• **Task**
The expected output is each entry, given again exactly.

• **Given data**
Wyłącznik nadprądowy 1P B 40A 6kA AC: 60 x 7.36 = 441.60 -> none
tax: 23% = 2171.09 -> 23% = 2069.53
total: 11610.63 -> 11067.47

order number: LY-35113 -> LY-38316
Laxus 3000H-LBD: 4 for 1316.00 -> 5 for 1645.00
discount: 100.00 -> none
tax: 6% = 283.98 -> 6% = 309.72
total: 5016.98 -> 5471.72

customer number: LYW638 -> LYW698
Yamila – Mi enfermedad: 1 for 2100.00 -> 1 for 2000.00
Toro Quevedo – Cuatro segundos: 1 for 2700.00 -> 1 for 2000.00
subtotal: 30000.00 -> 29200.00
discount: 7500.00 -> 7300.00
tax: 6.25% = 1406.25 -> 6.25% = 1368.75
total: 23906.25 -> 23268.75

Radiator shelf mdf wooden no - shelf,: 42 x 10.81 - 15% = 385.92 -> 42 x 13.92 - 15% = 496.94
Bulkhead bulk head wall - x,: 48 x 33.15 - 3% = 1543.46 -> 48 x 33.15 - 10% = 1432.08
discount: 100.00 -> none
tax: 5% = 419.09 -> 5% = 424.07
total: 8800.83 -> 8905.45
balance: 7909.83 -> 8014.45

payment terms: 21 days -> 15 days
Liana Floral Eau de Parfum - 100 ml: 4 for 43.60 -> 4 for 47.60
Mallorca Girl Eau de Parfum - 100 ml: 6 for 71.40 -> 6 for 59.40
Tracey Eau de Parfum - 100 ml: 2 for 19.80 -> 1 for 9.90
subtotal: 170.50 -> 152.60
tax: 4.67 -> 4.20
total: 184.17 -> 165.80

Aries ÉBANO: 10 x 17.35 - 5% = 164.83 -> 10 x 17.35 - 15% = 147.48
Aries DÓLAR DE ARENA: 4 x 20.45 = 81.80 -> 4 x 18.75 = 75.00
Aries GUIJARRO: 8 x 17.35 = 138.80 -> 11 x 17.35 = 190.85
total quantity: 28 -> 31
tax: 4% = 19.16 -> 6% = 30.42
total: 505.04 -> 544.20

• **Reply to the task**
Wyłącznik nadprądowy 1P B 40A 6kA AC: 60 x 7.36 = 441.60 -> none
tax: 23% = 2171.09 -> 23% = 2069.53
total: 11610.63 -> 11067.47

order number: LY-35113 -> LY-38316
Laxus 3000H-LBD: 4 for 1316.00 -> 5 for 1645.00
discount: 100.00 -> none
tax: 6% = 283.98 -> 6% = 309.72
total: 5016.98 -> 5471.72

customer number: LYW638 -> LYW698
Yamila – Mi enfermedad: 1 for 2100.00 -> 1 for 2000.00
Toro Quevedo – Cuatro segundos: 1 for 2700.00 -> 1 for 2000.00
subtotal: 30000.00 -> 29200.00
discount: 7500.00 -> 7300.00
tax: 6.25% = 1406.25 -> 6.25% = 1368.75
total: 23906.25 -> 23268.75

Radiator shelf mdf wooden no - shelf,: 42 x 10.81 - 15% = 385.92 -> 42 x 13.92 - 15% = 496.94
Bulkhead bulk head wall - x,: 48 x 33.15 - 3% = 1543.46 -> 48 x 33.15 - 10% = 1432.08
discount: 100.00 -> none
tax: 5% = 419.09 -> 5% = 424.07
total: 8800.83 -> 8905.45
balance: 7909.83 -> 8014.45

payment terms: 21 days -> 15 days
Liana Floral Eau de Parfum - 100 ml: 4 for 43.60 -> 4 for 47.60
Mallorca Girl Eau de Parfum - 100 ml: 6 for 71.40 -> 6 for 59.40
Tracey Eau de Parfum - 100 ml: 2 for 19.80 -> 1 for 9.90
subtotal: 170.50 -> 152.60
tax: 4.67 -> 4.20
total: 184.17 -> 165.80

Aries ÉBANO: 10 x 17.35 - 5% = 164.83 -> 10 x 17.35 - 15% = 147.48
Aries DÓLAR DE ARENA: 4 x 20.45 = 81.80 -> 4 x 18.75 = 75.00
Aries GUIJARRO: 8 x 17.35 = 138.80 -> 11 x 17.35 = 190.85
total quantity: 28 -> 31
tax: 4% = 19.16 -> 6% = 30.42
total: 505.04 -> 544.20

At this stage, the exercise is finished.